Summary by CodeRabbit

• Bug Fixes
  • Improved email tracking reliability by preventing duplicate bounce, reply, open, and click events from being processed more than once.
  • Reduced accidental cross-tenant updates when multiple records could match the same email event.
  • Kept lead activity timestamps accurate by ignoring repeated webhook and click submissions instead of overwriting existing activity.

[coderabbitai]

📝 Walkthrough

Walkthrough

Adds cache-based event deduplication (48-hour TTL) for bounce, reply, open, and click email events. A new process_email_event helper centralizes deduplication and CampaignLead state updates in views.py. WebhookView and ClickTrackingView are refactored to use it, with added tenant-isolation filtering. Background tasks gain parallel dedup guards for bounce and reply loops. New tests cover tenant isolation and duplicate suppression.

Changes

Email Event Deduplication

Layer / File(s)	Summary
process_email_event helper and webhook refactor backend/campaigns/views.py	Adds process_email_event with 48-hour cache.add deduplication keyed per CampaignLead + event. WebhookView.post now derives provider_event_id, filters by campaign_id/organization_id to prevent cross-tenant leakage, and delegates all state updates to process_email_event. ClickTrackingView.get routes click analytics through the same helper.
Bounce and reply deduplication in tasks backend/campaigns/tasks.py	Imports cache and adds cache.add guards in both the bounce-marking loop and the Gmail reply-polling loop; duplicate events are logged and skipped.
Analytics deduplication and tenant isolation tests backend/campaigns/tests.py	Adds CampaignAnalyticsPatchTests with setUp clearing cache, and tests for webhook tenant isolation, webhook open deduplication, and click-tracking deduplication.

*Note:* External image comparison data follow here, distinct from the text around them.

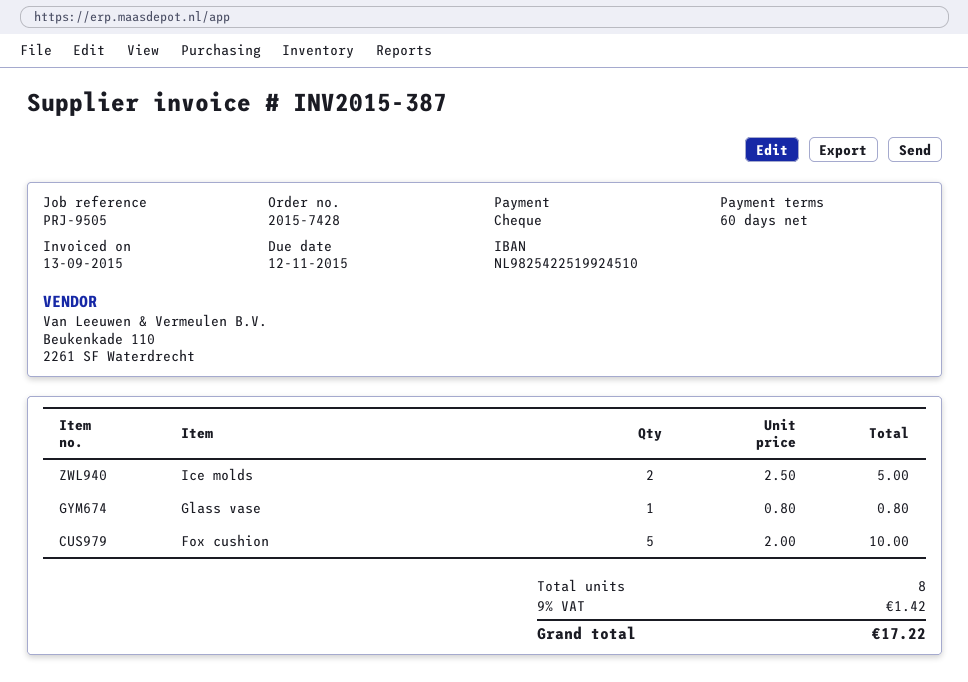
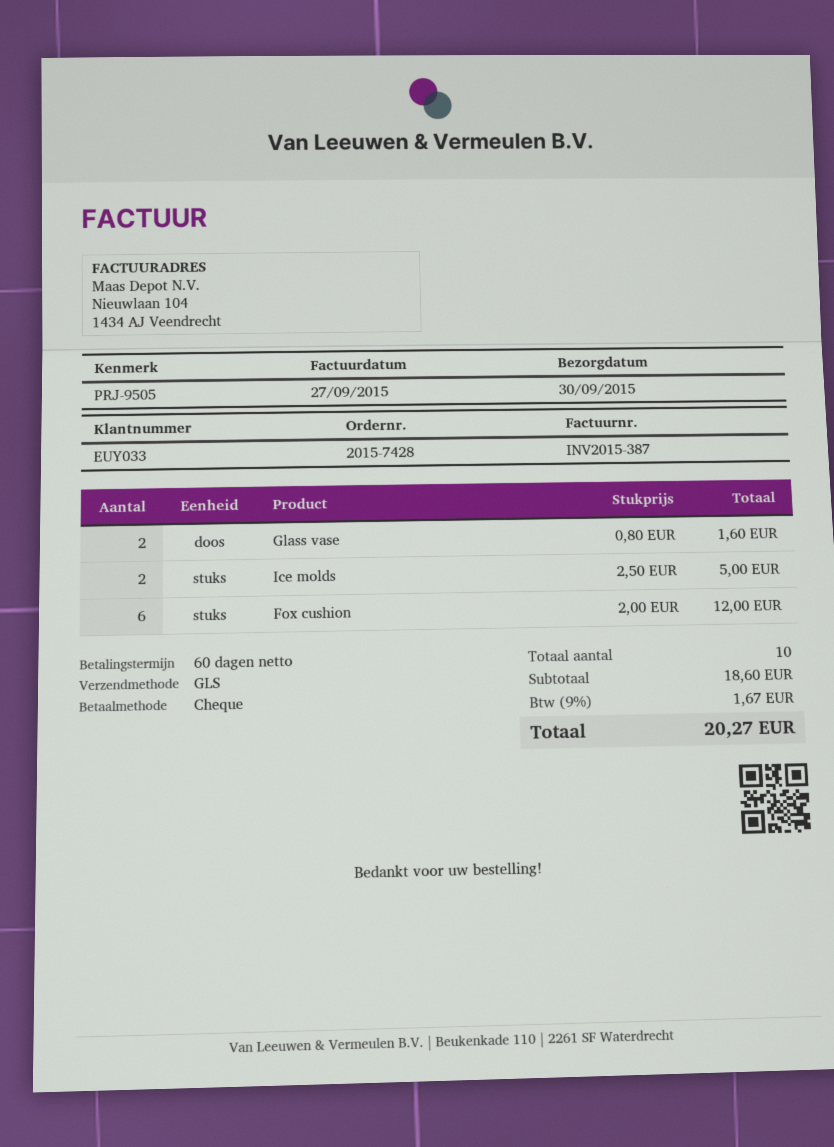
invoice date: 2015-09-13 -> 2015-09-27
Glass vase: 1 x 0.80 = 0.80 -> 2 x 0.80 = 1.60
Fox cushion: 5 x 2.00 = 10.00 -> 6 x 2.00 = 12.00
total quantity: 8 -> 10
tax: 9% = 1.42 -> 9% = 1.67
total: 17.22 -> 20.27

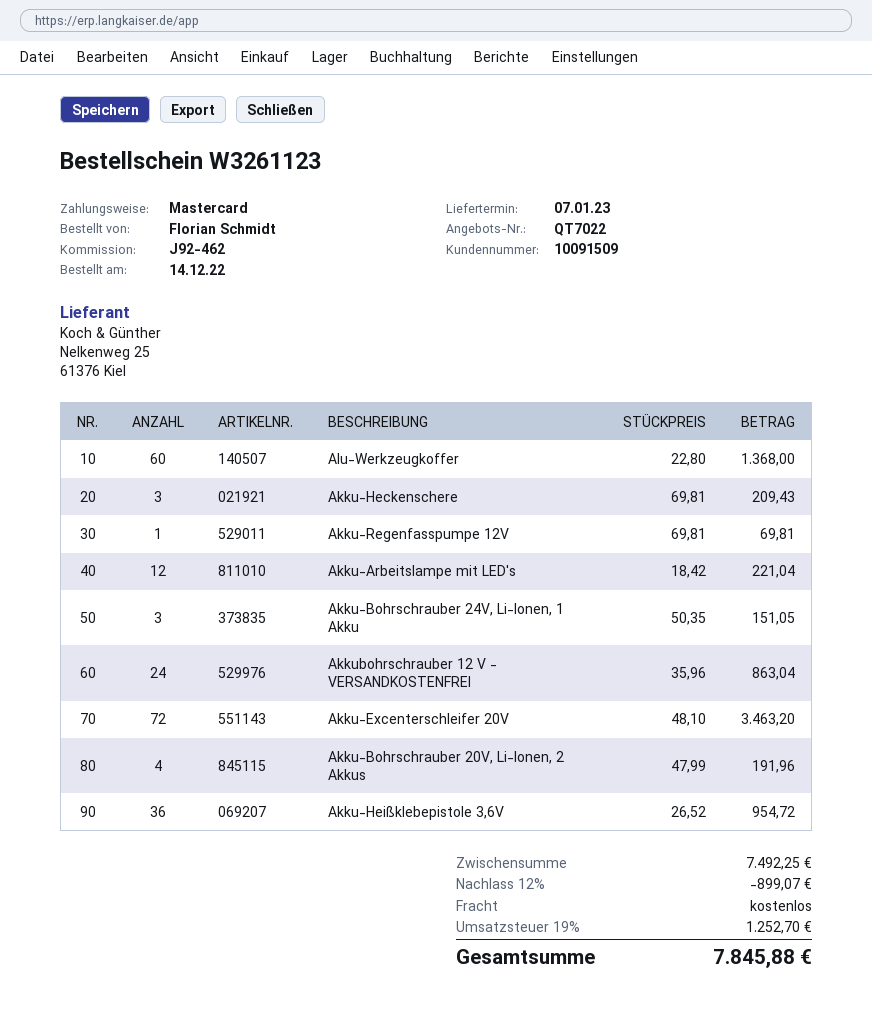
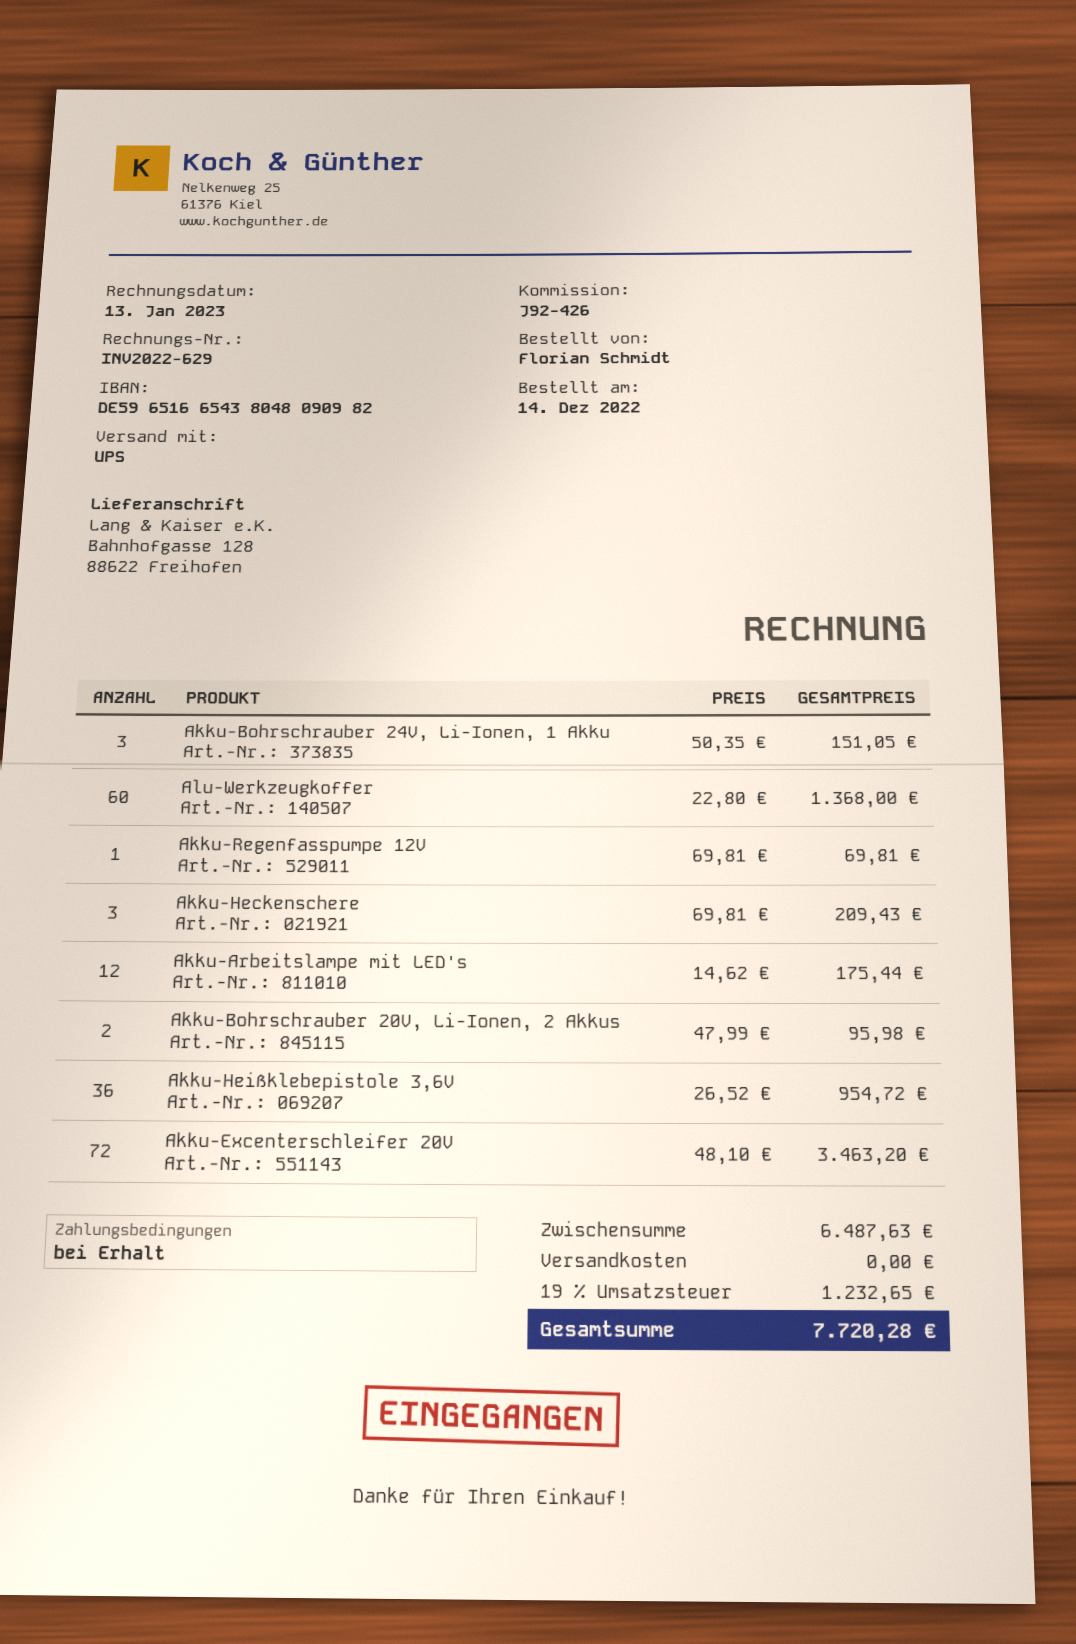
reference: J92-462 -> J92-426
Akku-Arbeitslampe mit LED's: 12 x 18.42 = 221.04 -> 12 x 14.62 = 175.44
Akkubohrschrauber 12 V - VERSANDKOSTENFREI: 24 x 35.96 = 863.04 -> none
Akku-Bohrschrauber 20V, Li-Ionen, 2 Akkus: 4 x 47.99 = 191.96 -> 2 x 47.99 = 95.98
subtotal: 7492.25 -> 6487.63
discount: 12% = 899.07 -> none
tax: 19% = 1252.70 -> 19% = 1232.65
total: 7845.88 -> 7720.28

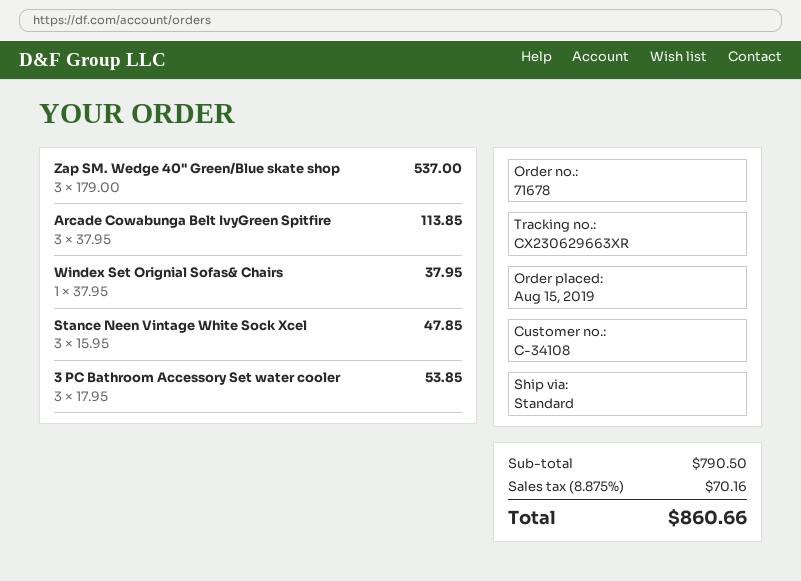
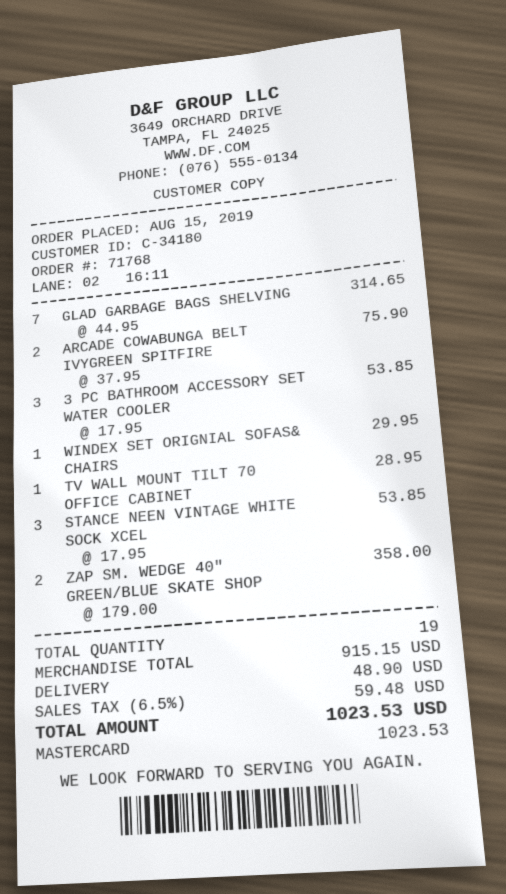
order number: 71678 -> 71768
customer number: C-34108 -> C-34180
Zap SM. Wedge 40" Green/Blue skate shop: 3 x 179.00 = 537.00 -> 2 x 179.00 = 358.00
Arcade Cowabunga Belt IvyGreen Spitfire: 3 x 37.95 = 113.85 -> 2 x 37.95 = 75.90
Windex Set Orignial Sofas& Chairs: 1 x 37.95 = 37.95 -> 1 x 29.95 = 29.95
Stance Neen Vintage White Sock Xcel: 3 x 15.95 = 47.85 -> 3 x 17.95 = 53.85
GLAD GARBAGE BAGS SHELVING: none -> 7 x 44.95 = 314.65
TV WALL MOUNT TILT 70 OFFICE CABINET: none -> 1 x 28.95 = 28.95
subtotal: 790.50 -> 915.15
shipping: none -> 48.90
tax: 8.875% = 70.16 -> 6.5% = 59.48
total: 860.66 -> 1023.53

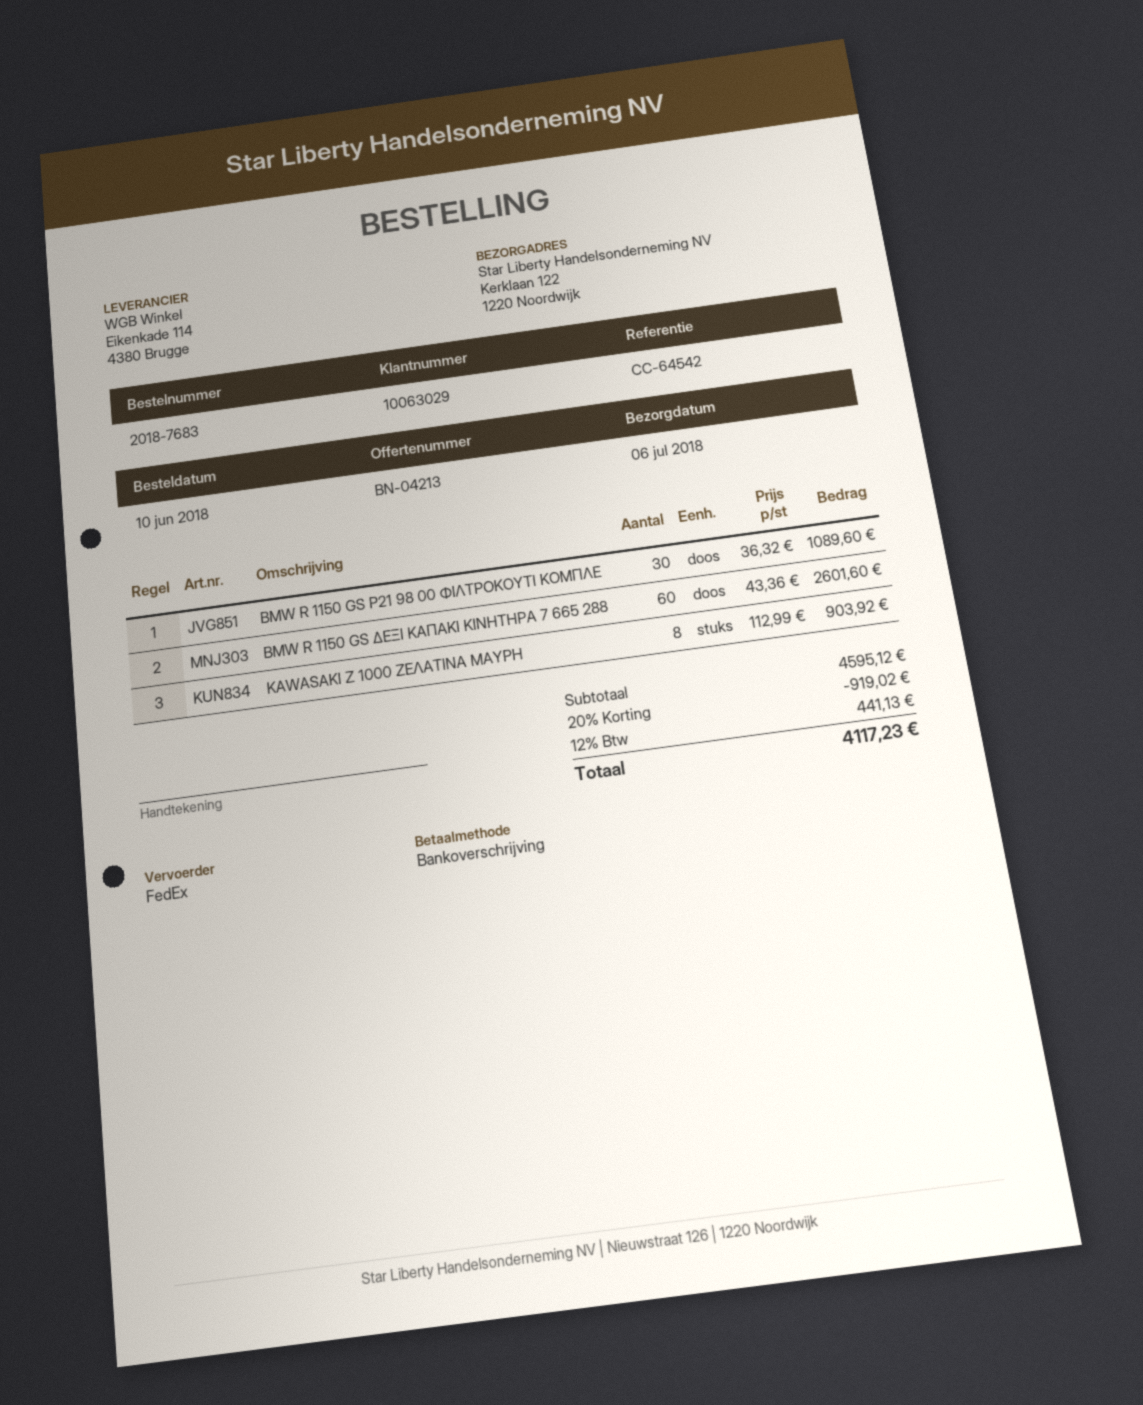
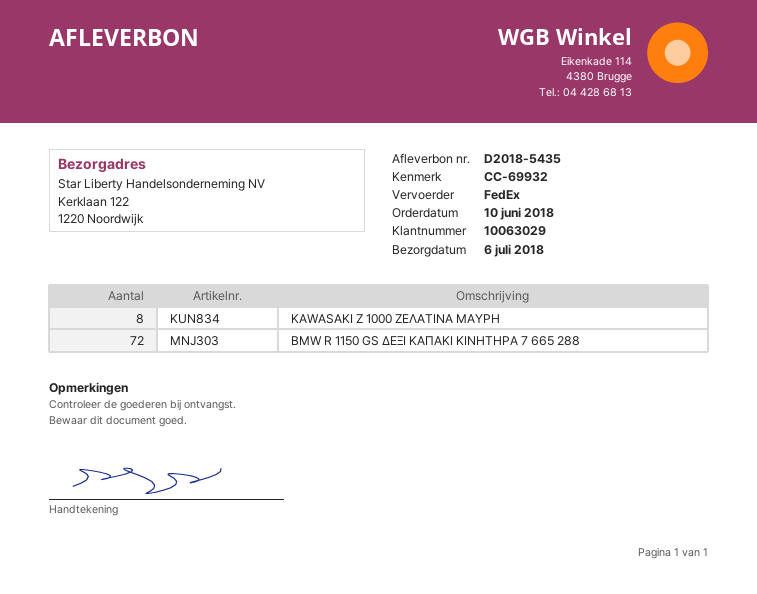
reference: CC-64542 -> CC-69932
BMW R 1150 GS Ρ21 98 00 ΦΙΛΤΡΟΚΟΥΤΙ ΚΟΜΠΛΕ: 30 -> none
BMW R 1150 GS ΔΕΞΙ ΚΑΠΑΚΙ ΚΙΝΗΤΗΡΑ 7 665 288: 60 -> 72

Estimated code review effort

🎯 3 (Moderate) | ⏱️ ~25 minutes

Poem

🐇 Hop hop, no double stamps today,
The cache says "seen this!" — bounce away!
Each open, click, reply tracked once,
No duplicate metrics from this bunny's stunts.
Tenants stay separate, events stay true,
Clean analytics, through and through! ✨

🚥 Pre-merge checks | ✅ 4 | ❌ 1

❌ Failed checks (1 warning)

Check name	Status	Explanation	Resolution
Docstring Coverage	⚠️ Warning	Docstring coverage is 20.00% which is insufficient. The required threshold is 80.00%.	Write docstrings for the functions missing them to satisfy the coverage threshold.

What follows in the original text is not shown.